**DATA SHOWN**
--- START ---
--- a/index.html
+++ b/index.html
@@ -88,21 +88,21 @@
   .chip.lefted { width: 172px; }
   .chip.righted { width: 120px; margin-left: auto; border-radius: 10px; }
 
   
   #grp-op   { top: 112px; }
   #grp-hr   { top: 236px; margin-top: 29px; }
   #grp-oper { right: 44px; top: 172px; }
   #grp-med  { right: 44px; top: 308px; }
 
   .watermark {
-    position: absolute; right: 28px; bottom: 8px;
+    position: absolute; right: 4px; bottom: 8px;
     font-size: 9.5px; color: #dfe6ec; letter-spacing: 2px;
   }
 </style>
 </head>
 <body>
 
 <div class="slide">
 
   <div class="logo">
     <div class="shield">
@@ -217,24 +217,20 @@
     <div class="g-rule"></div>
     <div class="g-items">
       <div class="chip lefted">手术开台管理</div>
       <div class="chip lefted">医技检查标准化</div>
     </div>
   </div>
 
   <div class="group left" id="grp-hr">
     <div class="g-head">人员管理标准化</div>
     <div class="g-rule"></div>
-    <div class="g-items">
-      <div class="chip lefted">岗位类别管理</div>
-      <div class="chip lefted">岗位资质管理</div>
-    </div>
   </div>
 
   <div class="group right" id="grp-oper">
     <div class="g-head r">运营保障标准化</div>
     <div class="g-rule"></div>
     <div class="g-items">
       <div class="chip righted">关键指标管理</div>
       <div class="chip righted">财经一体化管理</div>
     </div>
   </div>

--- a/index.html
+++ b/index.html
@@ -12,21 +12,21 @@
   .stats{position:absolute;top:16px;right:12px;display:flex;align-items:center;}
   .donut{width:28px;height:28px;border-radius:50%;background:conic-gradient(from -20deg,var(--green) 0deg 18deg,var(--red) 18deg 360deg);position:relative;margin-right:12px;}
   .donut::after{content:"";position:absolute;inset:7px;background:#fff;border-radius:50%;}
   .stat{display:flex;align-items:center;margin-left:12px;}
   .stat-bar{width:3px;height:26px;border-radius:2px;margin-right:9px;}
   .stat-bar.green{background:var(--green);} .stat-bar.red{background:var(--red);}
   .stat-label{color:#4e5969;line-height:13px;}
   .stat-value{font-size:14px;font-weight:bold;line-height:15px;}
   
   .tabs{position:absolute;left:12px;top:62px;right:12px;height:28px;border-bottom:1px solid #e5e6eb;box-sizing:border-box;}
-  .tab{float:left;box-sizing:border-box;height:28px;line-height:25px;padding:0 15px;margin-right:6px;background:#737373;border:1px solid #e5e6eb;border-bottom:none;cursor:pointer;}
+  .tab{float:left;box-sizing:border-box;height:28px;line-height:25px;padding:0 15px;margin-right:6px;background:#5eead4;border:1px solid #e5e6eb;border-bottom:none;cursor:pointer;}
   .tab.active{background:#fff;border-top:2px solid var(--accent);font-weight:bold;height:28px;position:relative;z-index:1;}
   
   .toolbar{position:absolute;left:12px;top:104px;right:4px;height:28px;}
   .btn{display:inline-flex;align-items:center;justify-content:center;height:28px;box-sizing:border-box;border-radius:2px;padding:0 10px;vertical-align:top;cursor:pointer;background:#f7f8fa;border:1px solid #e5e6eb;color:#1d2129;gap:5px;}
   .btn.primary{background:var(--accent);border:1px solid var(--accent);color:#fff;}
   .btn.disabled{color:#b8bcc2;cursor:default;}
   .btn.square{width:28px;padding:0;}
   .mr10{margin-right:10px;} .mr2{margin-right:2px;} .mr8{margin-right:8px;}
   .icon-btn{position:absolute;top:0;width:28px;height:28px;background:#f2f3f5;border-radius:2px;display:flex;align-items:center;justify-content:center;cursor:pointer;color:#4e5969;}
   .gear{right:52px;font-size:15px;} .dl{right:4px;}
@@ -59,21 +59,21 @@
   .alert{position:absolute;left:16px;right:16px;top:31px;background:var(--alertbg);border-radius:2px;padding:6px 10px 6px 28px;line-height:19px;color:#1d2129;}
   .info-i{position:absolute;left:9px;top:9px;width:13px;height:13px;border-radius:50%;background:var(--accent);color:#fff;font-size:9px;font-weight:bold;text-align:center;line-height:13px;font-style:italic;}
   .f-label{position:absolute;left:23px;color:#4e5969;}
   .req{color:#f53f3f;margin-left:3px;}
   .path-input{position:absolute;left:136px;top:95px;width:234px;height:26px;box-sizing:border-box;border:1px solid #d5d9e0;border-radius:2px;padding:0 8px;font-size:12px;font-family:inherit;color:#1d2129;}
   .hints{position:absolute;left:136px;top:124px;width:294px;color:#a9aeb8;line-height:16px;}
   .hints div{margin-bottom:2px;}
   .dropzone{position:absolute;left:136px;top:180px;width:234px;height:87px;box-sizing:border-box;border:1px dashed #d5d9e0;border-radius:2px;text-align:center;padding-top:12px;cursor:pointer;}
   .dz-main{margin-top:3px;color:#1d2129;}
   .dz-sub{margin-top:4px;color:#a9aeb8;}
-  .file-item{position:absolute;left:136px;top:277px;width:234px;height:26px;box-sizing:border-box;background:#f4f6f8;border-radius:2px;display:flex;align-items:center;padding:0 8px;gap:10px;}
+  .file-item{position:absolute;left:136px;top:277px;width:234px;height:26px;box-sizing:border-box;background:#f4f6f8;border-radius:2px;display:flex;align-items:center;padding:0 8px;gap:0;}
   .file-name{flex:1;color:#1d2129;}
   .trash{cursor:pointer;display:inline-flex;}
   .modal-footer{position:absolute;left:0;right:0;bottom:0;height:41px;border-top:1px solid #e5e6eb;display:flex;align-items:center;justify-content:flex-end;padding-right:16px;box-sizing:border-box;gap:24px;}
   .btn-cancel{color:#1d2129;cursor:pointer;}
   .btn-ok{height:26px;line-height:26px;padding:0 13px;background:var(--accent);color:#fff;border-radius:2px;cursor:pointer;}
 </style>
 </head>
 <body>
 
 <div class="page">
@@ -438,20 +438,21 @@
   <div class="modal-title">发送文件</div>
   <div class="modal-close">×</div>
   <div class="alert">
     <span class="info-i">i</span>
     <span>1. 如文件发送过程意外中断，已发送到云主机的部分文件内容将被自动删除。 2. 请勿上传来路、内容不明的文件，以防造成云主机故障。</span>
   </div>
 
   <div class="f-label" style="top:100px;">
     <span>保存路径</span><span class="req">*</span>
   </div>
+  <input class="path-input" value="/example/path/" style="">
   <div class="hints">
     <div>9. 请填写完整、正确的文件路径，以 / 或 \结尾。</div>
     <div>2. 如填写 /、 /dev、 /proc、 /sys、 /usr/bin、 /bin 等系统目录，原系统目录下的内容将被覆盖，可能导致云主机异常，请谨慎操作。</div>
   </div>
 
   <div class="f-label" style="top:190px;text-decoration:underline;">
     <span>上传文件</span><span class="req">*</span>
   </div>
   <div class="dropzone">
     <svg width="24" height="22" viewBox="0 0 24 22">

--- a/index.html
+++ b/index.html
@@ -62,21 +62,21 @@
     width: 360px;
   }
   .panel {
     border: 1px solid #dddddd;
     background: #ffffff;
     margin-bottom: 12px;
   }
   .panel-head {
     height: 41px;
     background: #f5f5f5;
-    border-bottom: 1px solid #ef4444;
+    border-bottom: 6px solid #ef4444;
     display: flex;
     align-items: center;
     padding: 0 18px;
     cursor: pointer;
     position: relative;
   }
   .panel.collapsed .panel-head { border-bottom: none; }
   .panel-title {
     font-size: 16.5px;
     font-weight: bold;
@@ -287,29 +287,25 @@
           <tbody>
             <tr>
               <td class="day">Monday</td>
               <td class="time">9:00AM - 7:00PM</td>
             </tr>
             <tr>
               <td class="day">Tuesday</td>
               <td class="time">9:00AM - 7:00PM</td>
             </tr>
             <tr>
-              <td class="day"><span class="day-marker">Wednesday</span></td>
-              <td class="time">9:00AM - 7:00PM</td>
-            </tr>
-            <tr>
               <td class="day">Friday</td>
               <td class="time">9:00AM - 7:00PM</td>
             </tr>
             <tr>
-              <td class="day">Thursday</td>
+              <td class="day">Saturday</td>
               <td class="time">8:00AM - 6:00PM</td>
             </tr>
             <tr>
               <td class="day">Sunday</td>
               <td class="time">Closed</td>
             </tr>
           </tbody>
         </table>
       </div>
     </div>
--- END ---
**TASK ITEM**
Please return all lines above in which the string "alert" is found.

**YOUR SOLUTION**
   .alert{position:absolute;left:16px;right:16px;top:31px;background:var(--alertbg);border-radius:2px;padding:6px 10px 6px 28px;line-height:19px;color:#1d2129;}
   <div class="alert">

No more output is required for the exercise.